## [Data supplied]

::::::

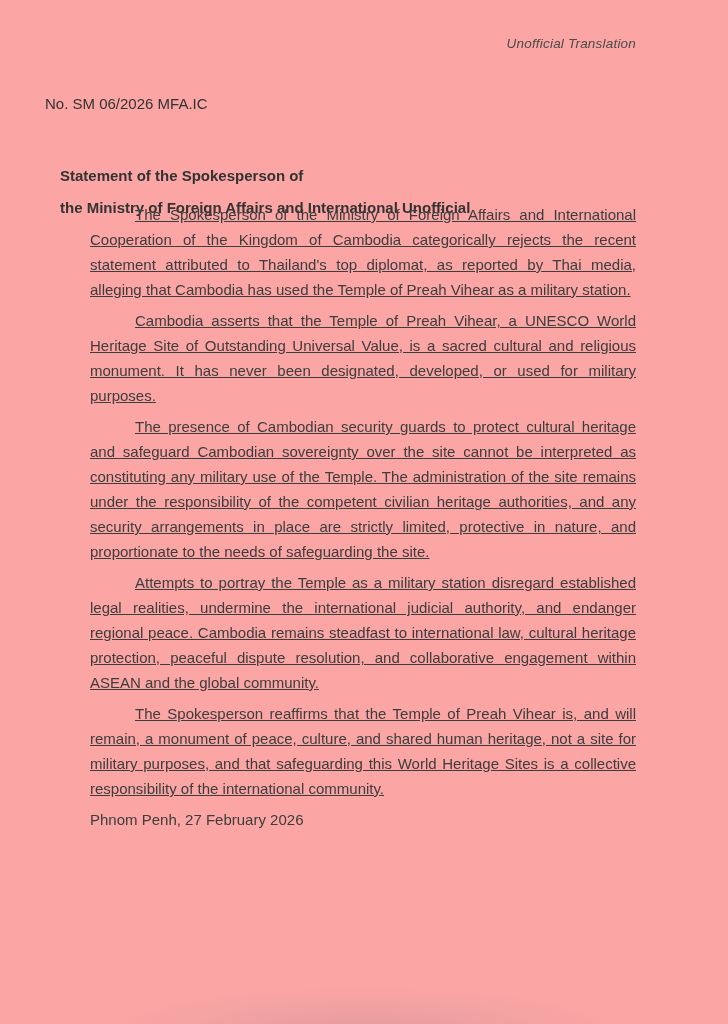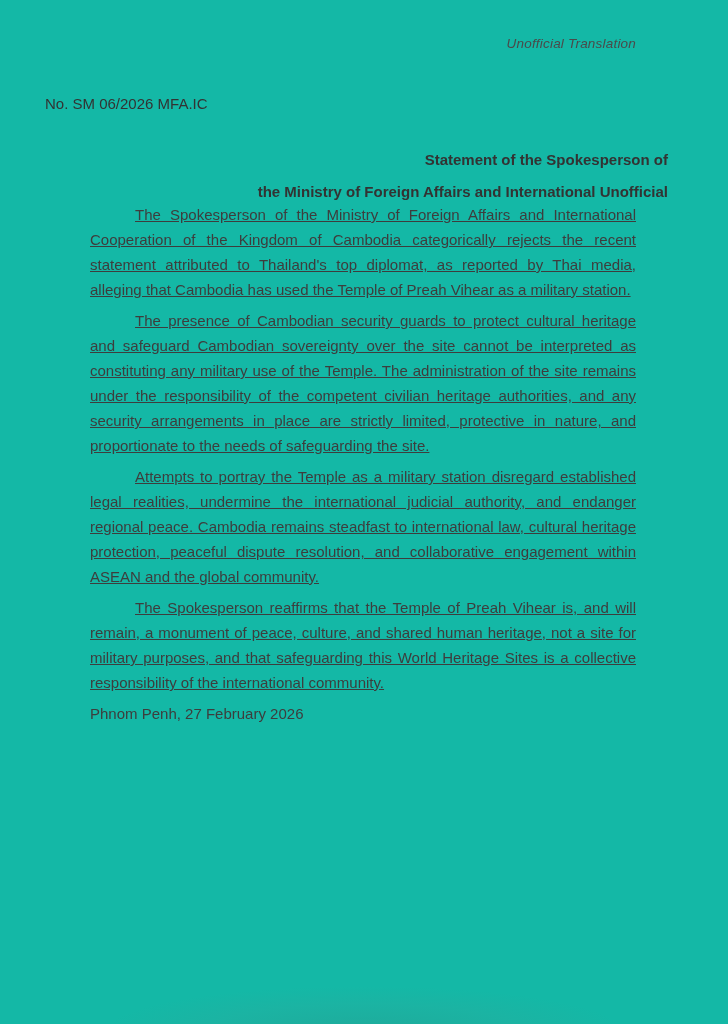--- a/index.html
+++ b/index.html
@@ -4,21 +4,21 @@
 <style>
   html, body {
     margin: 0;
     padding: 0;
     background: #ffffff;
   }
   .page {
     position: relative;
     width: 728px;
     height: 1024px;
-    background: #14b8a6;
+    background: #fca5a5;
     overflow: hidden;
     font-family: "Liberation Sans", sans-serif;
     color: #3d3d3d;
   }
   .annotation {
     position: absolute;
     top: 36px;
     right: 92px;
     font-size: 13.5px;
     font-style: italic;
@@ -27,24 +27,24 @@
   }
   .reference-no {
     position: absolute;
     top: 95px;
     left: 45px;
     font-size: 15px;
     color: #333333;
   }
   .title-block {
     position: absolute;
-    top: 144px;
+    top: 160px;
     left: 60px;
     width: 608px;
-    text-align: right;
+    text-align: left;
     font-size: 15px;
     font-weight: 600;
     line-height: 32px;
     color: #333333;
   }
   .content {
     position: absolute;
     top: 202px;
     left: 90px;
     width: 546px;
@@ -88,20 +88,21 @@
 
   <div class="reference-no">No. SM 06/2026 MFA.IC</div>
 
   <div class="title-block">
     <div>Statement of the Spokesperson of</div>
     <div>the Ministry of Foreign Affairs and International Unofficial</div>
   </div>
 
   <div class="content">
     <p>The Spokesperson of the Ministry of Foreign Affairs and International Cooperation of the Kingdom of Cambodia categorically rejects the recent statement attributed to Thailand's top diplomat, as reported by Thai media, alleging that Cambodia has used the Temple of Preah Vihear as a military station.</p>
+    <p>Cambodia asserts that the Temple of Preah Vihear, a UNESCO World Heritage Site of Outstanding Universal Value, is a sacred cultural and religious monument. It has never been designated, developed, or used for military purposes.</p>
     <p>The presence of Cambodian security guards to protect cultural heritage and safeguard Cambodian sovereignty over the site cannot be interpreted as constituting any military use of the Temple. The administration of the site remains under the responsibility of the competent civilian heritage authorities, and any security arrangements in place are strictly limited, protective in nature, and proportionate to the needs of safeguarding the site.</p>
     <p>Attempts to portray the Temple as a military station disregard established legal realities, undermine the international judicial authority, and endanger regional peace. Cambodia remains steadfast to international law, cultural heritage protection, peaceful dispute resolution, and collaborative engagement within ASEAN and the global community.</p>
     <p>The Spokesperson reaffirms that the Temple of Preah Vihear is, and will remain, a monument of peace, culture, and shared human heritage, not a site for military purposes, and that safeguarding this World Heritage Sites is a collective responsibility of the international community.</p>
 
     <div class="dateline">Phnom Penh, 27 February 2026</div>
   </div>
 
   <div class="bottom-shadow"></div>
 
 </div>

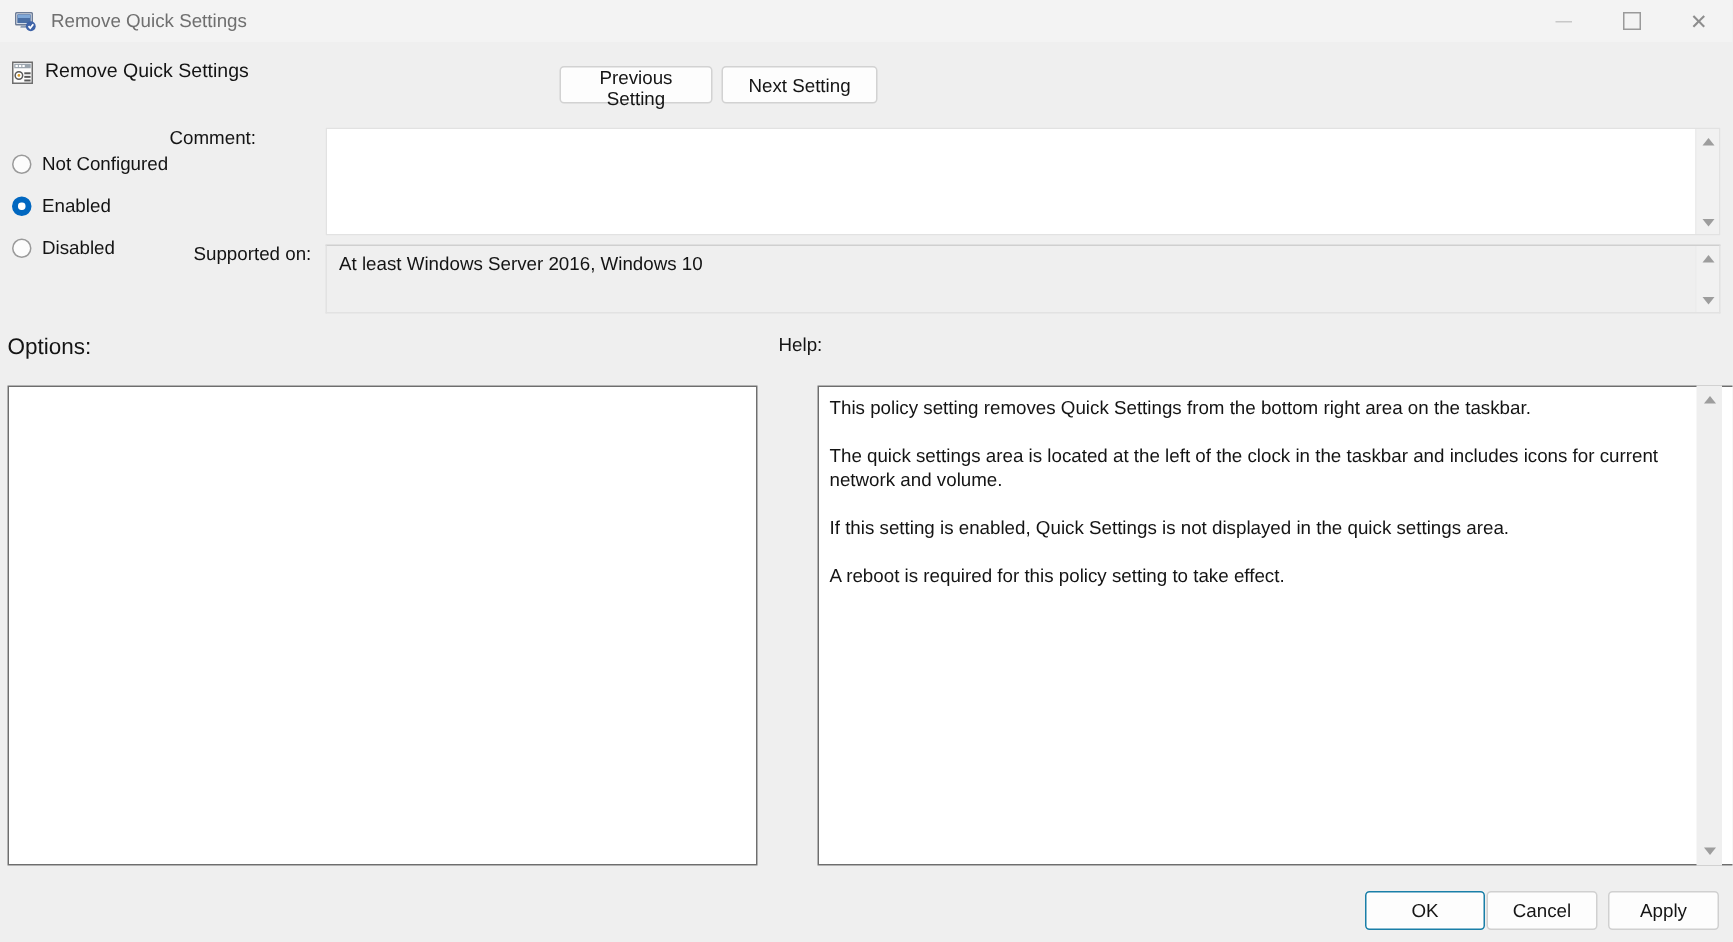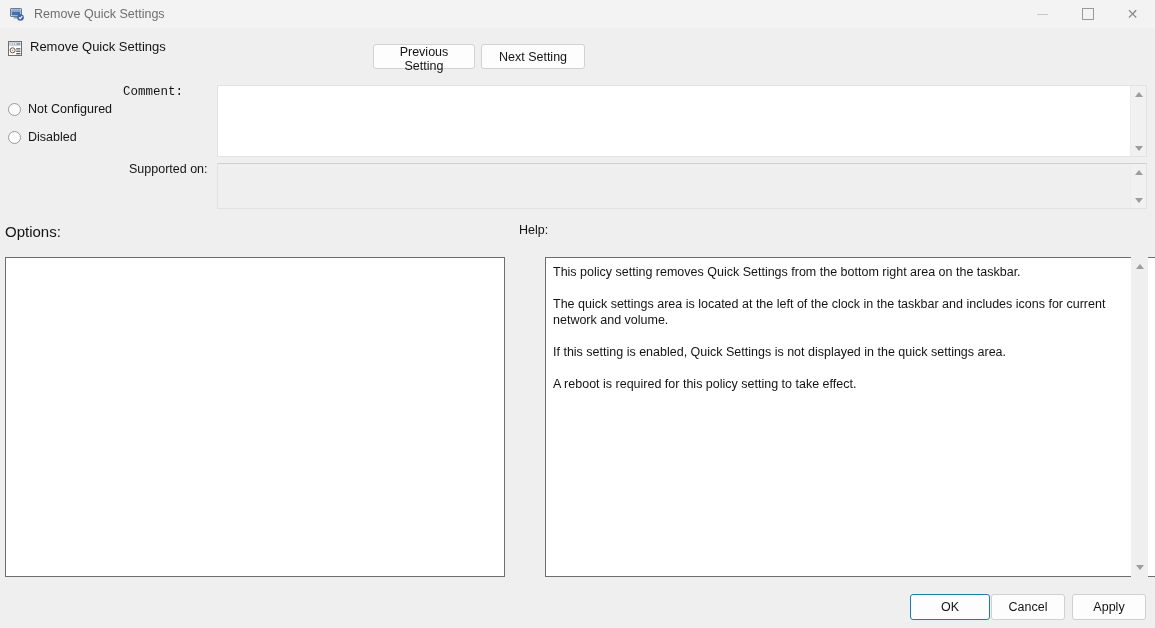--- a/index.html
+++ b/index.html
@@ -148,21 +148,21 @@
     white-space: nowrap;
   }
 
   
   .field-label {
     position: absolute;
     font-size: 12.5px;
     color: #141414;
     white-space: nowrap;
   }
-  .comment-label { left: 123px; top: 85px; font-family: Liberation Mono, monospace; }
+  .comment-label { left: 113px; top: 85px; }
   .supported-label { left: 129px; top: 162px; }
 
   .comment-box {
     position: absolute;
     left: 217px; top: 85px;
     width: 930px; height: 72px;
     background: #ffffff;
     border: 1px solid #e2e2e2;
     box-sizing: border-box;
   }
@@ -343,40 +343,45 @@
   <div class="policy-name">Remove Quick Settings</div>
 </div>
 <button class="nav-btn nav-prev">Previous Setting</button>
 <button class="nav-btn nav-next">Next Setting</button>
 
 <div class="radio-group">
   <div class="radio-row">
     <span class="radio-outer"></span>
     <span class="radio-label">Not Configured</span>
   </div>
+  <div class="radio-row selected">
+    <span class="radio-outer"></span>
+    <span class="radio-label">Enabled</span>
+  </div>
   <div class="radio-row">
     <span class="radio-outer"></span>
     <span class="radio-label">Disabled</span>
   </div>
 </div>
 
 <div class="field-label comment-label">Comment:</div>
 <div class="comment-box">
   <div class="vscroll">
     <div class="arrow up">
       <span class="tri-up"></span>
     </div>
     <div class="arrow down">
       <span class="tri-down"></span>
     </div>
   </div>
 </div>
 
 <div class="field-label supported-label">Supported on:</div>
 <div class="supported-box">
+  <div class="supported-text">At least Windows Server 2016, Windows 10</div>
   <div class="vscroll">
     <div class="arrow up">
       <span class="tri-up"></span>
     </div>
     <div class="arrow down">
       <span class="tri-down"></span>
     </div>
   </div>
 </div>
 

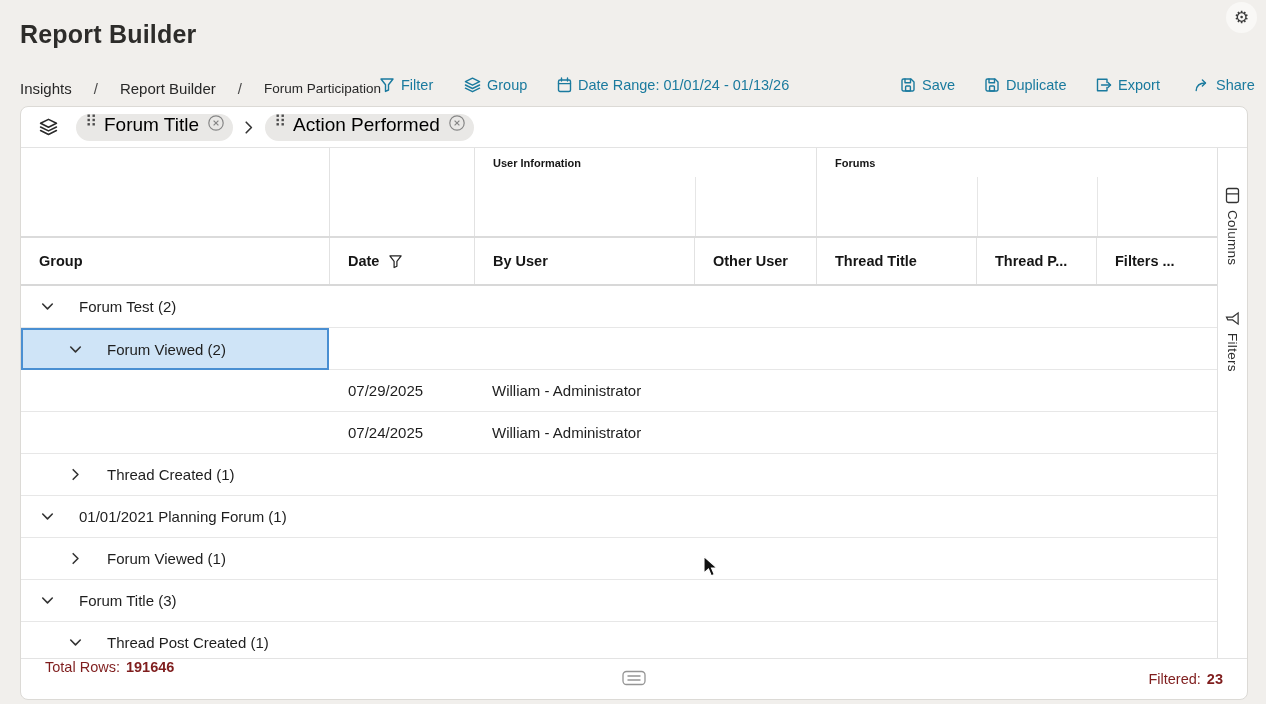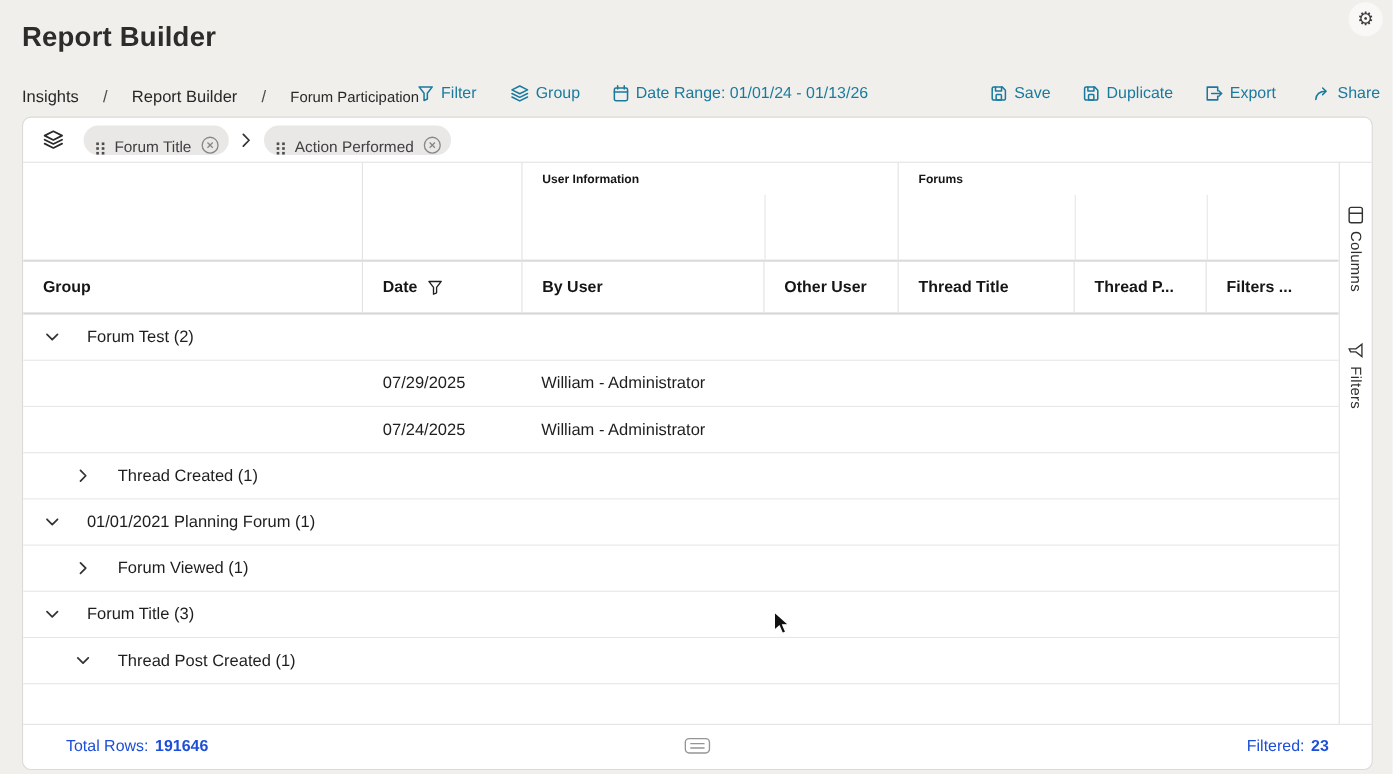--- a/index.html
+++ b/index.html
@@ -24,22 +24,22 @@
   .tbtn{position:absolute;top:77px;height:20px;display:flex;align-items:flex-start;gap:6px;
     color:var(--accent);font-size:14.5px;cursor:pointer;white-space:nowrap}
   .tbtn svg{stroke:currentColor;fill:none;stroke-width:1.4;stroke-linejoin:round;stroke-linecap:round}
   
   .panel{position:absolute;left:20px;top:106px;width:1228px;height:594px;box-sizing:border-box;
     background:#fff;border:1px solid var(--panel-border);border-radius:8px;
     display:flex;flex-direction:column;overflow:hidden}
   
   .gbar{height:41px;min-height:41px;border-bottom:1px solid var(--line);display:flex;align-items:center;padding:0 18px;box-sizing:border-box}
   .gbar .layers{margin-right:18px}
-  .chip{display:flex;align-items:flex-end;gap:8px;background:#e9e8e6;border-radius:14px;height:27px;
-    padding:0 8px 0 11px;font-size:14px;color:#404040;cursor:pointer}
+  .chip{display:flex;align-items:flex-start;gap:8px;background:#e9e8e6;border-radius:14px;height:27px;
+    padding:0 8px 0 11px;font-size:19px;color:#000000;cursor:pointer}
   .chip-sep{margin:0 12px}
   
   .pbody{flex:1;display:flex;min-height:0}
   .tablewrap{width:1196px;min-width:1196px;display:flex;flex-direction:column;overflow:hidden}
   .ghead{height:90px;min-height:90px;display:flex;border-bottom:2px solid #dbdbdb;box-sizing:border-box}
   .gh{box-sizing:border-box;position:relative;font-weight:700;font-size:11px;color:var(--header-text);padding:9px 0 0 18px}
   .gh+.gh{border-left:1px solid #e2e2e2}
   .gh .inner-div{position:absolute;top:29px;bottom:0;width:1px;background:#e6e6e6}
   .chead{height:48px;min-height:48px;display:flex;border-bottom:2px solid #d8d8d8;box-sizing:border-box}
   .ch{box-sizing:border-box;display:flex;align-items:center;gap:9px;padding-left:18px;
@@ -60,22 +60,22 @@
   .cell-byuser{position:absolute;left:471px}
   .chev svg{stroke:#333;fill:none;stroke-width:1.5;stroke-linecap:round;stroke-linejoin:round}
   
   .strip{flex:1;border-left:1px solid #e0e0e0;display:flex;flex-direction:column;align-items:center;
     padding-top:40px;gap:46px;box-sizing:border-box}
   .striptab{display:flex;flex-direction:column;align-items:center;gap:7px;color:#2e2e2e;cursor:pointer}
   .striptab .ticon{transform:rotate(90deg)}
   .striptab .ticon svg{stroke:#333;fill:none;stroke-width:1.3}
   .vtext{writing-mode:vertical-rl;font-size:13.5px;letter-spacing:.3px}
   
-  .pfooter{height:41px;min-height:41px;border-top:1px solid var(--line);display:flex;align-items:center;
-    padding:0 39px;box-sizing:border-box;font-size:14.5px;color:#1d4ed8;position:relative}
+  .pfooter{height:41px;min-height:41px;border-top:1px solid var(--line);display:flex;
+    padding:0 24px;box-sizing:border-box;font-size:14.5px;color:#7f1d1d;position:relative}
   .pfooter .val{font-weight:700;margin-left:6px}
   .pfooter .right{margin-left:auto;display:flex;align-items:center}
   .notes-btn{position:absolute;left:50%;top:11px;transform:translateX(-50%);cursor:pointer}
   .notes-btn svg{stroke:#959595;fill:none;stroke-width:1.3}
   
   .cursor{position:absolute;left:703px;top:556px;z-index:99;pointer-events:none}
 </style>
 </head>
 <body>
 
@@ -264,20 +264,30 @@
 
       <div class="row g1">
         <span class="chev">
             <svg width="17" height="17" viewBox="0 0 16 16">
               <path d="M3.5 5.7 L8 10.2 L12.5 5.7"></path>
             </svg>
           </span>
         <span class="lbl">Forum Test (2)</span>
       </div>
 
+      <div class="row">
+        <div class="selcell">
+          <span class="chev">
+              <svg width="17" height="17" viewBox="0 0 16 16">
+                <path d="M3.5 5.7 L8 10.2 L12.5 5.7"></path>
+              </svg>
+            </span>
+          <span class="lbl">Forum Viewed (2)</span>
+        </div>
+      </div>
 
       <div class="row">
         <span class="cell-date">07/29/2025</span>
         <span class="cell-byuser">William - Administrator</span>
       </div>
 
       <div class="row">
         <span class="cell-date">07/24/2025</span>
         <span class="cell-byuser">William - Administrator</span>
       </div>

::::::

## [Action item]
Scan the listing above. Collect all lines with the word "notes".

## [Written solution]
   .notes-btn{position:absolute;left:50%;top:11px;transform:translateX(-50%);cursor:pointer}
   .notes-btn svg{stroke:#959595;fill:none;stroke-width:1.3}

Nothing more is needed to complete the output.